▶ [Code change snippets]
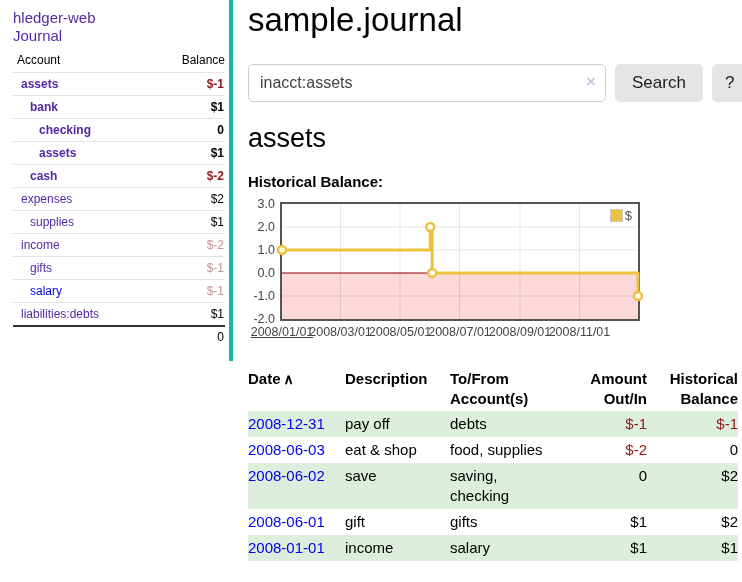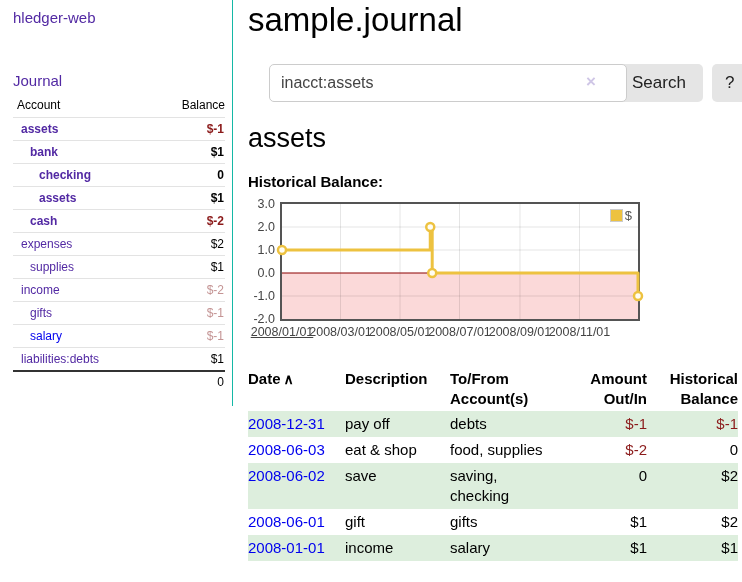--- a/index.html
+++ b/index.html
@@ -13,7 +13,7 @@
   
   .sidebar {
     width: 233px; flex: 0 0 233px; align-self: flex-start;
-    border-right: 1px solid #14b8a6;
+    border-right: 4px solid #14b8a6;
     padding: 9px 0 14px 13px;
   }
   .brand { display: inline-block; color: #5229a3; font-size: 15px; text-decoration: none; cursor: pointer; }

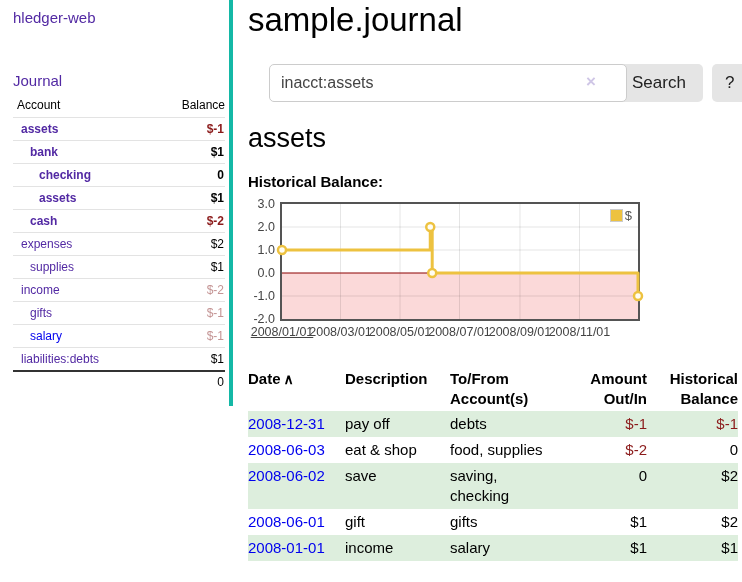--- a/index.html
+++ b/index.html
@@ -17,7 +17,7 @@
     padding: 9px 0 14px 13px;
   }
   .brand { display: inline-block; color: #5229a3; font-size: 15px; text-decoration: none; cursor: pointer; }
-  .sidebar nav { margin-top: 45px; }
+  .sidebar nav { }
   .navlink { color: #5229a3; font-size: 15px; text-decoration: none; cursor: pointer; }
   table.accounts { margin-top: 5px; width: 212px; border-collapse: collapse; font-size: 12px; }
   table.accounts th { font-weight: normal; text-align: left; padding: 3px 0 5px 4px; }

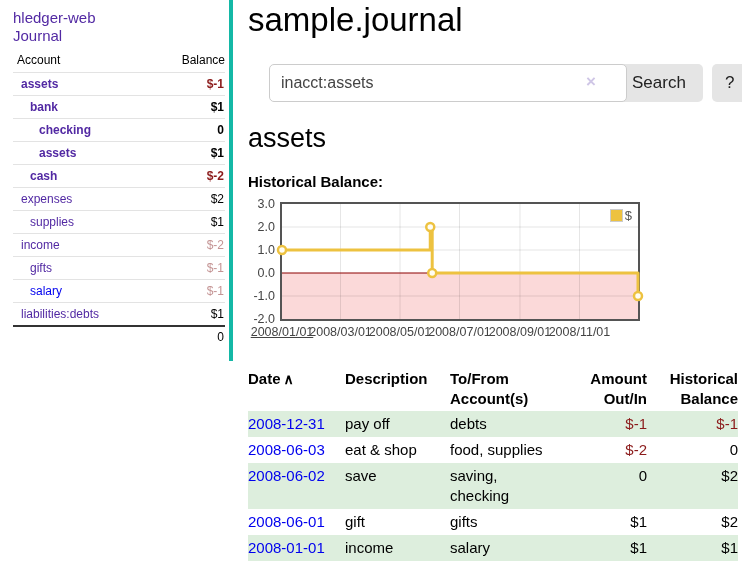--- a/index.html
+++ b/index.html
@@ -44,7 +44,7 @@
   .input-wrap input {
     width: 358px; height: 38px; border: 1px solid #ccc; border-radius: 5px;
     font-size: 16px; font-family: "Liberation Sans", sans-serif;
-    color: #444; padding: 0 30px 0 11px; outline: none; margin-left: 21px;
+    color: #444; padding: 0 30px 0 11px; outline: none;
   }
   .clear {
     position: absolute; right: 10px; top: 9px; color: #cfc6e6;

▶ [Description of the task]
Please transcribe each entry exactly and exclude any image it contains.

▶ [Your solution]
--- a/index.html
+++ b/index.html
@@ -13,7 +13,7 @@
   
   .sidebar {
     width: 233px; flex: 0 0 233px; align-self: flex-start;
-    border-right: 1px solid #14b8a6;
+    border-right: 4px solid #14b8a6;
     padding: 9px 0 14px 13px;
   }
   .brand { display: inline-block; color: #5229a3; font-size: 15px; text-decoration: none; cursor: pointer; }

--- a/index.html
+++ b/index.html
@@ -17,7 +17,7 @@
     padding: 9px 0 14px 13px;
   }
   .brand { display: inline-block; color: #5229a3; font-size: 15px; text-decoration: none; cursor: pointer; }
-  .sidebar nav { margin-top: 45px; }
+  .sidebar nav { }
   .navlink { color: #5229a3; font-size: 15px; text-decoration: none; cursor: pointer; }
   table.accounts { margin-top: 5px; width: 212px; border-collapse: collapse; font-size: 12px; }
   table.accounts th { font-weight: normal; text-align: left; padding: 3px 0 5px 4px; }

--- a/index.html
+++ b/index.html
@@ -44,7 +44,7 @@
   .input-wrap input {
     width: 358px; height: 38px; border: 1px solid #ccc; border-radius: 5px;
     font-size: 16px; font-family: "Liberation Sans", sans-serif;
-    color: #444; padding: 0 30px 0 11px; outline: none; margin-left: 21px;
+    color: #444; padding: 0 30px 0 11px; outline: none;
   }
   .clear {
     position: absolute; right: 10px; top: 9px; color: #cfc6e6;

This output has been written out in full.